[BRIEF]
Below are the records. Retype, exactly, the lines from the first through the line with "- Tip To learn", and leave out the pictures.
★ ★ ★
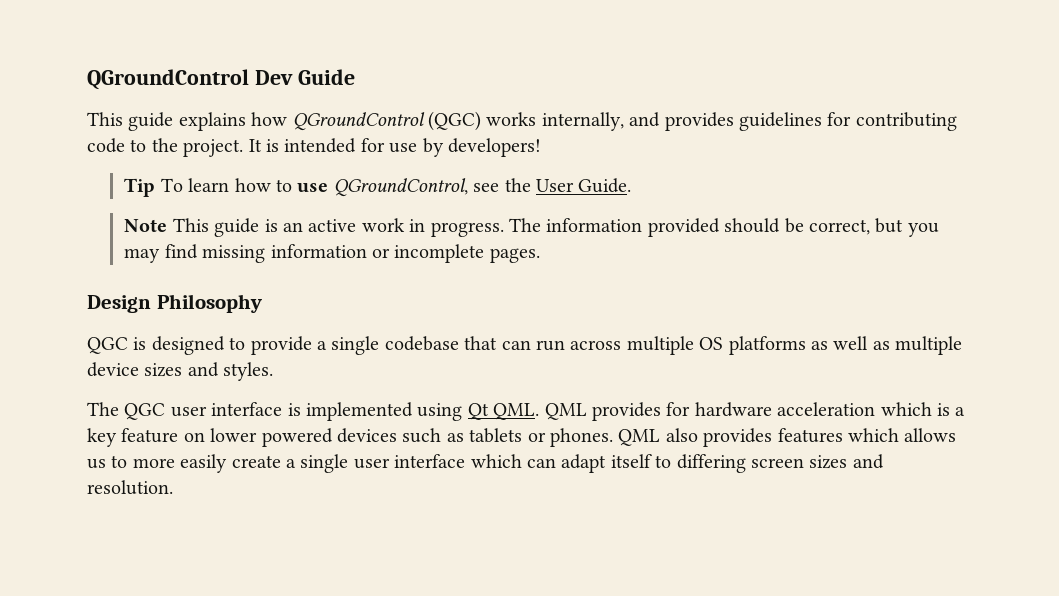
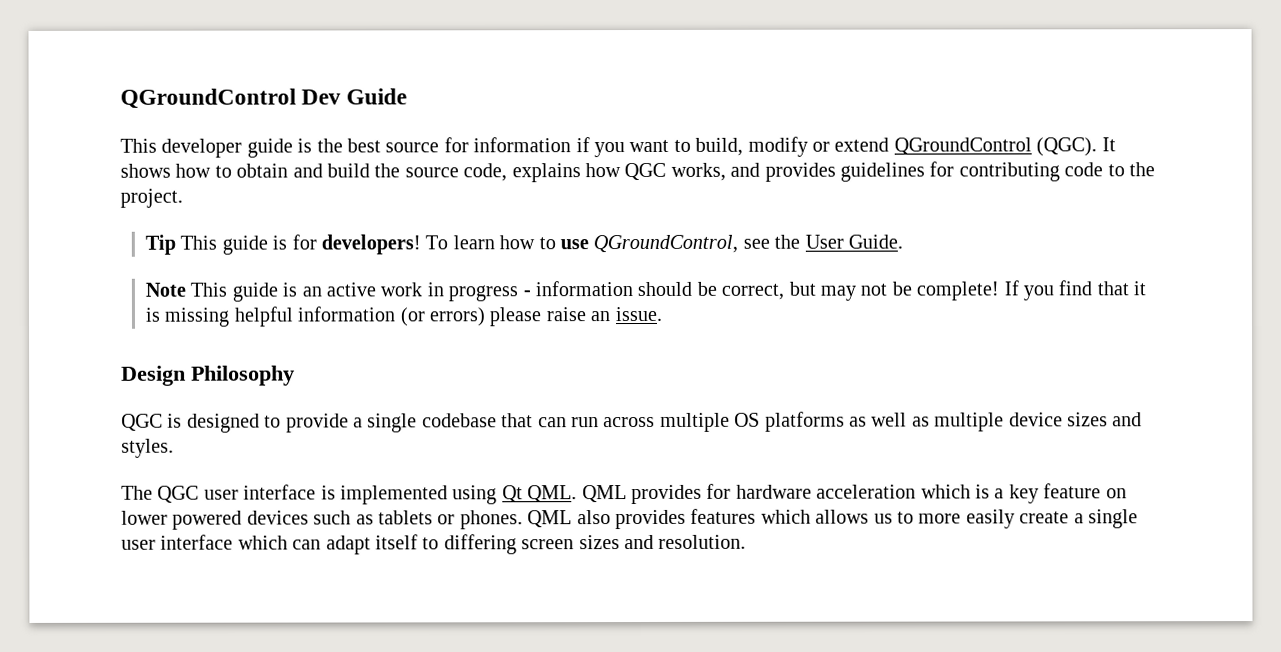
- This guide explains how QGroundControl (QGC) works internally, and provides guidelines for contributing code to the project. It is intended for use by developers!
- Tip To learn how to use QGroundControl, see the User Guide.
+ This developer guide is the best source for information if you want to build, modify or extend QGroundControl (QGC). It shows how to obtain and build the source code, explains how QGC works, and provides guidelines for contributing code to the project.
+ Tip This guide is for developers! To learn how to use QGroundControl, see the User Guide.
- Note This guide is an active work in progress. The information provided should be correct, but you may find missing information or incomplete pages.
+ Note This guide is an active work in progress - information should be correct, but may not be complete! If you find that it is missing helpful information (or errors) please raise an issue.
★ ★ ★
[ANSWER TO THE PROBLEM]
- This guide explains how QGroundControl (QGC) works internally, and provides guidelines for contributing code to the project. It is intended for use by developers!
- Tip To learn how to use QGroundControl, see the User Guide.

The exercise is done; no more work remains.